Esta mañana nos vamos de Vrindavana. Deberia estar triste, pero no lo estoy. Estoy aliviado, se que no merezco estar aqui, soy un cerdo, soy el diablo, las capas de mi olvido de Krisna son tan gruesas que en la misma tierra de Vrindavana… simplemente, no puedo rendirme. El miedo me embarga. Justifico todo con argumentos llenos de una contaminacion brutal. Estoy aqui por los devotos, estoy recibiendo esta oportunidad por los devotos, estoy postrado por los devotos. Tengo alguna esperanza por la misericordia de los devotos.

La mañana esta hermosa, a lo lejos se oyen los graznidos caracteristicos de los pavoreales. El sol brillante entra por la ventana de nuestro cuarto, salimos a las 8 de la mañana, las maletas estan casi listas. Bajo rapidamente y tomo algunas fotos mas. Los macacos siempre vigilantes sobre las ramas y las paredes. A mi izquierda hay un templo pequeñito que las veinticuatro horas del dia resuena en los canticos de alabanza a Krisna. En las bardas estan los pavoreales que balancean sus graciles plumas que indican lo trascendental de este lugar. El cielo esta claro, el calor esta tenue a esta hora, pero anuncia mas calor para lo que sigue del dia. Estamos esperando al taxista, Gopal das, un gran chofer con un mejor precio e inmejorable atencion.

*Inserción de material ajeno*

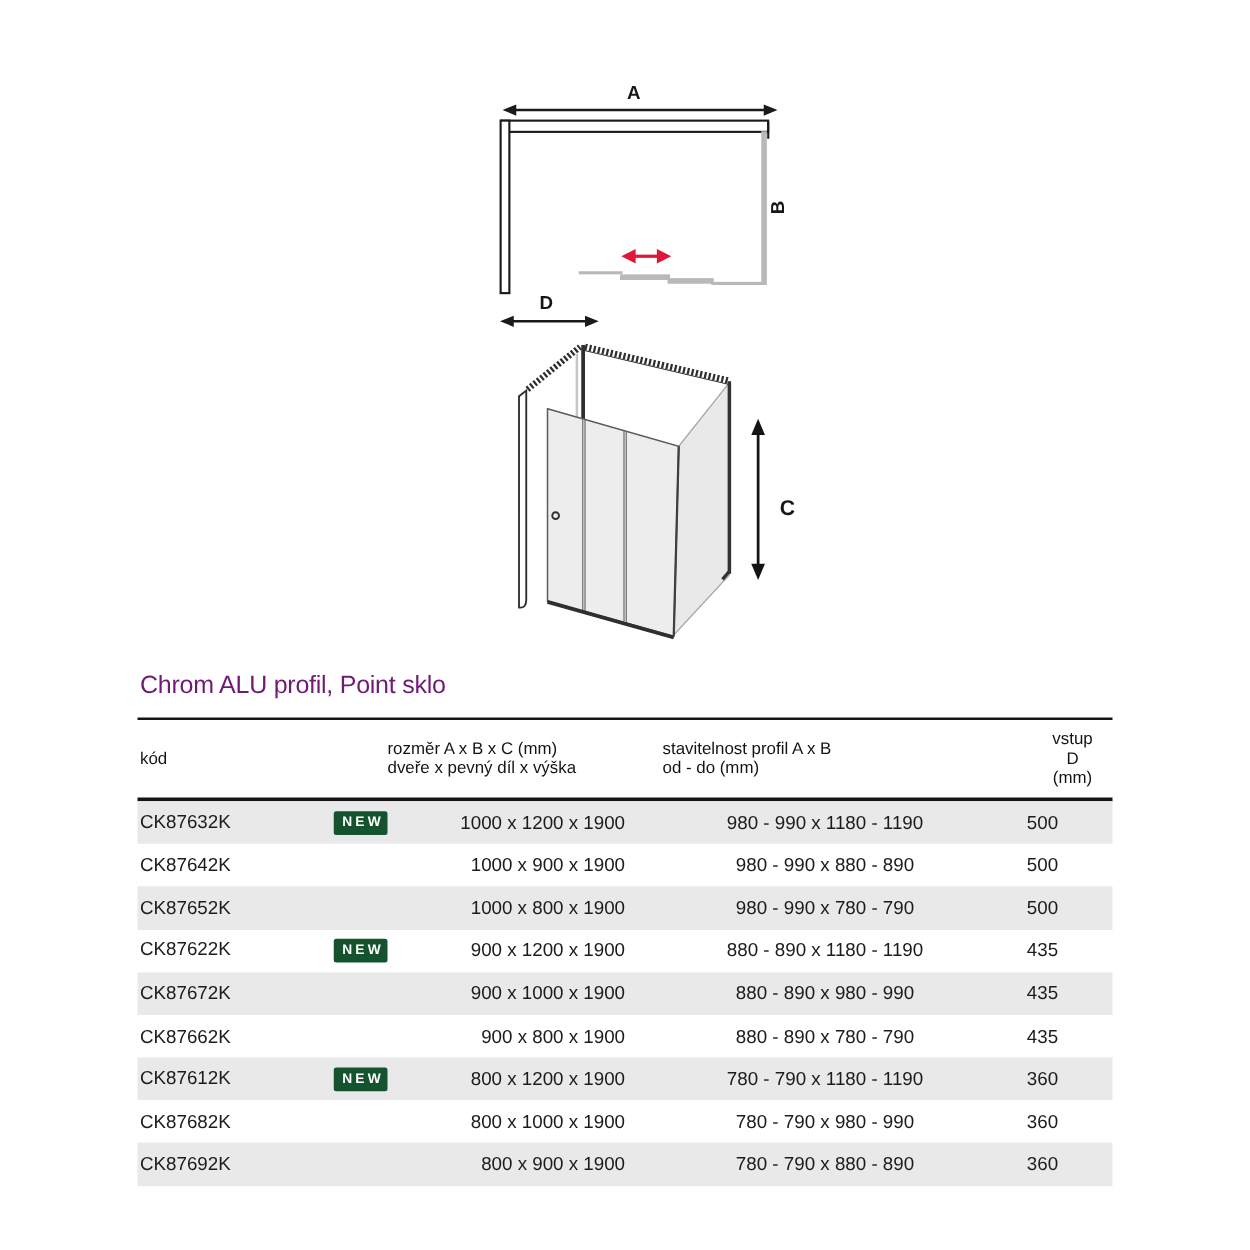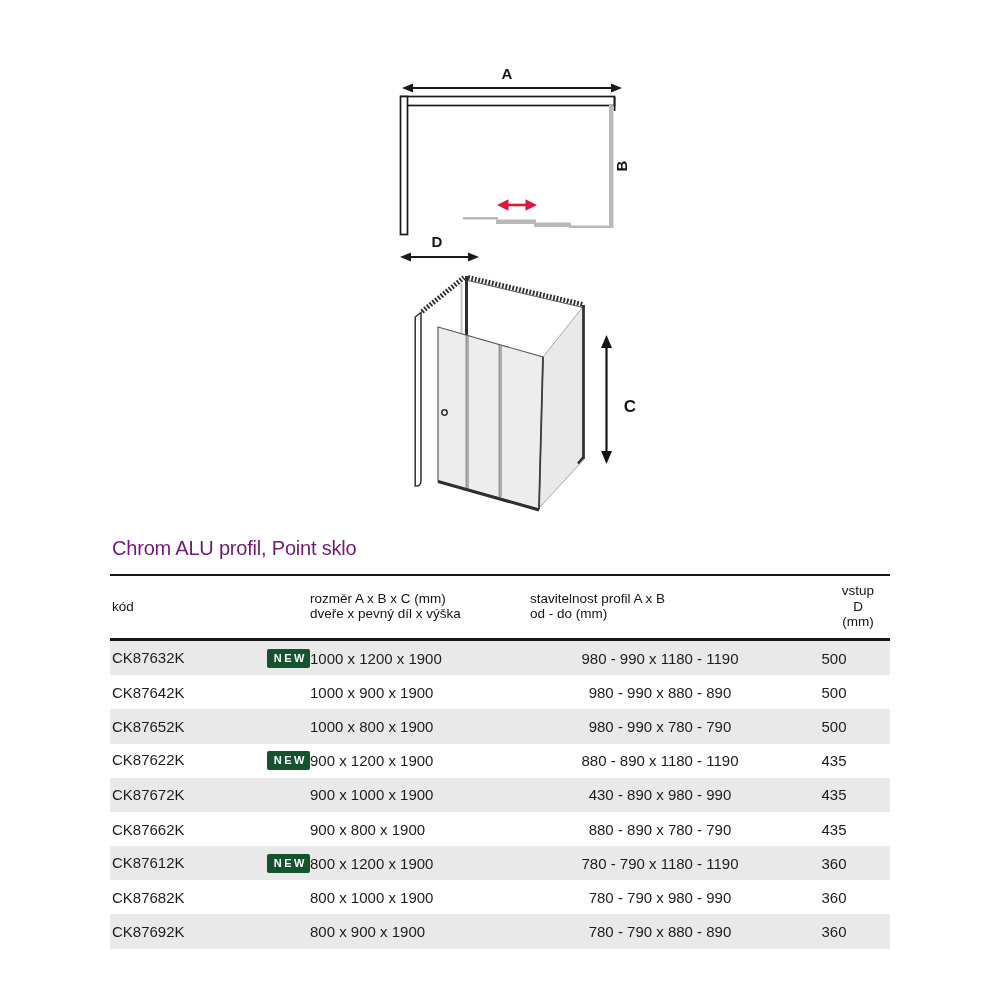--- a/index.html
+++ b/index.html
@@ -24,7 +24,7 @@
   .badge{display:inline-block;background:#14532d;color:#ffffff;font-size:11px;
          font-weight:700;letter-spacing:2.5px;padding:4px 3px 4px 7px;border-radius:2px;
          line-height:1;}
-  .c-dim{text-align:left;}
+  .c-dim{text-align:right;}
   .c-adj{text-align:center;padding-left:30px;}
   .c-entry{text-align:center;padding-right:12px;}
   .dimlabel{font-family:"Liberation Sans",sans-serif;font-weight:600;font-size:15px;fill:#161616;}

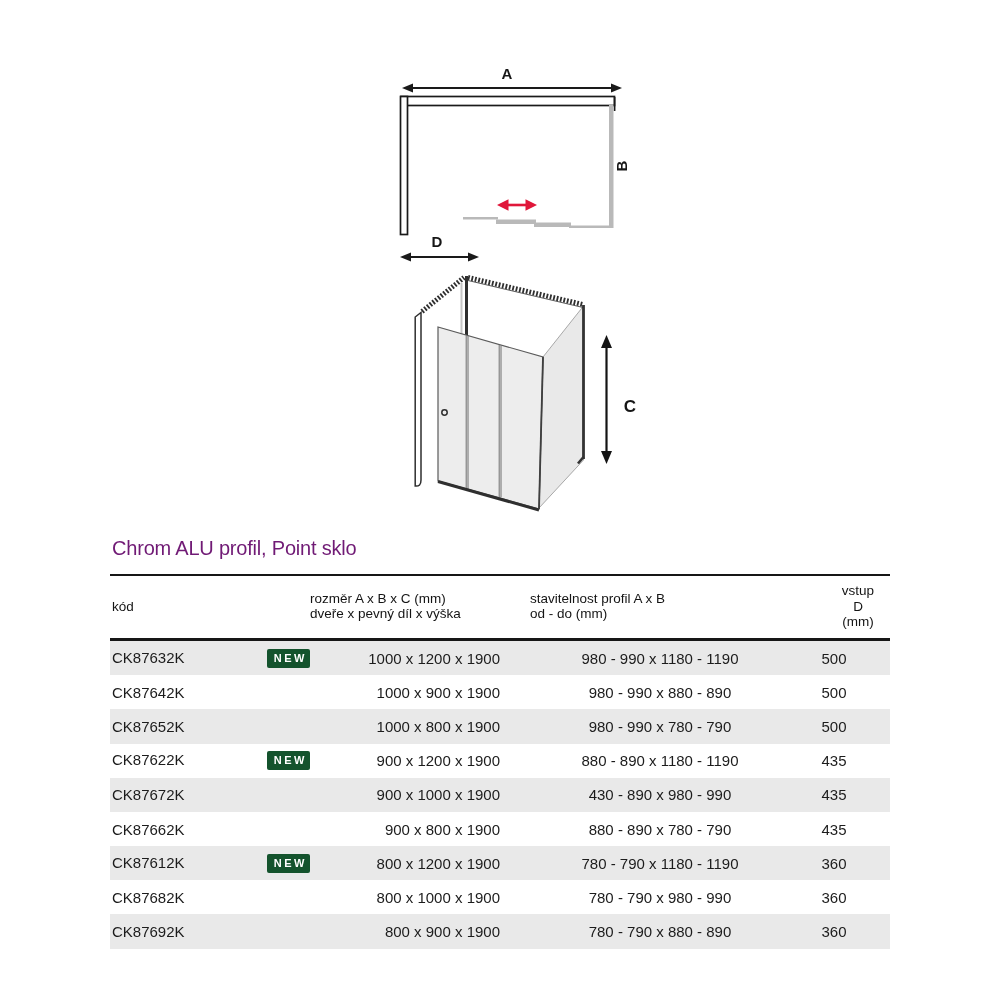--- a/index.html
+++ b/index.html
@@ -169,7 +169,7 @@
         <span class="code">CK87672K</span>
       </div>
       <div class="c-dim">900 x 1000 x 1900</div>
-      <div class="c-adj">430 - 890 x 980 - 990</div>
+      <div class="c-adj">880 - 890 x 980 - 990</div>
       <div class="c-entry">435</div>
     </div>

Nos vamos de Vrindavana. Queda atras el sagrado rio Yamuna, los deliciosos lassis de afuera del templo de Banke Bihari, las calles abarrotadas y bulliciosas, las hordas de sadhus caminando por las callejuelas. Los camellos que de pronto aparecen en alguna esquina. Las rickshaws que por centimetros todos los dias evitan catastrofes en las carreteras. Las hermosas vacas que vagan sin rumbo. Las famosas Vrindavan-sodas infaltables, el Loi Bazar y su ejercito de vendedores voraces, el sol aplomo a mediodia. Los caminos de Vrindavana, las polvaredas, los amagos de tormenta, los rios de templos, las caras felices, los puercos felices tirados a la orilla de las calles, los niños desnudos por todos lados, los kirtanas que se entremezclan por todos lados, los olores de incienso, mantequilla, estiercol de vaca que hacen un solo olor magico de Vrindavana. Tambien los caños huelen, los claxons que no paran. Dias felices en Vrindavana. Hoy ya vine con Ruth y me sorprende su actitud. Ayer Srila Prabhupada me trajo, hoy tambien vengo con el Guardian de la devocion: Sridhara Maharaja, hoy me trae Bhakti Pramoda Puri Maharaja, hoy Narasingha Maharaja nos cuida y nos da la guia para una actitud de servicio correcta, hoy venimos con los mejores deseos de los devotos maravillosos de Govindaji Gardens y estamos agradecidos.

Ya llego el taxi, es un ambassador clasico herencia de los ingleses pero que se ve en muy buenas condiciones. La enorme sonrisa de Gopal das me da la confianza. Subimos la maletas, nos despedimos de la gente del hotel y nuestro pies ya no tocan esta tierra, nos subimos al taxi. Estamos en silencio, voltea a ambos lados y miro al frente. Una callecita de piedra y tomamos la ruta del parikrama, una vuelta a la derecha y se abre el Bhaktivedhanta Swami Marg. Nos vamos de Vrindavana. Se rompen los horizontes. Ya quiero regresar. ¡Sri Vrindavana Dhama Ki Jay!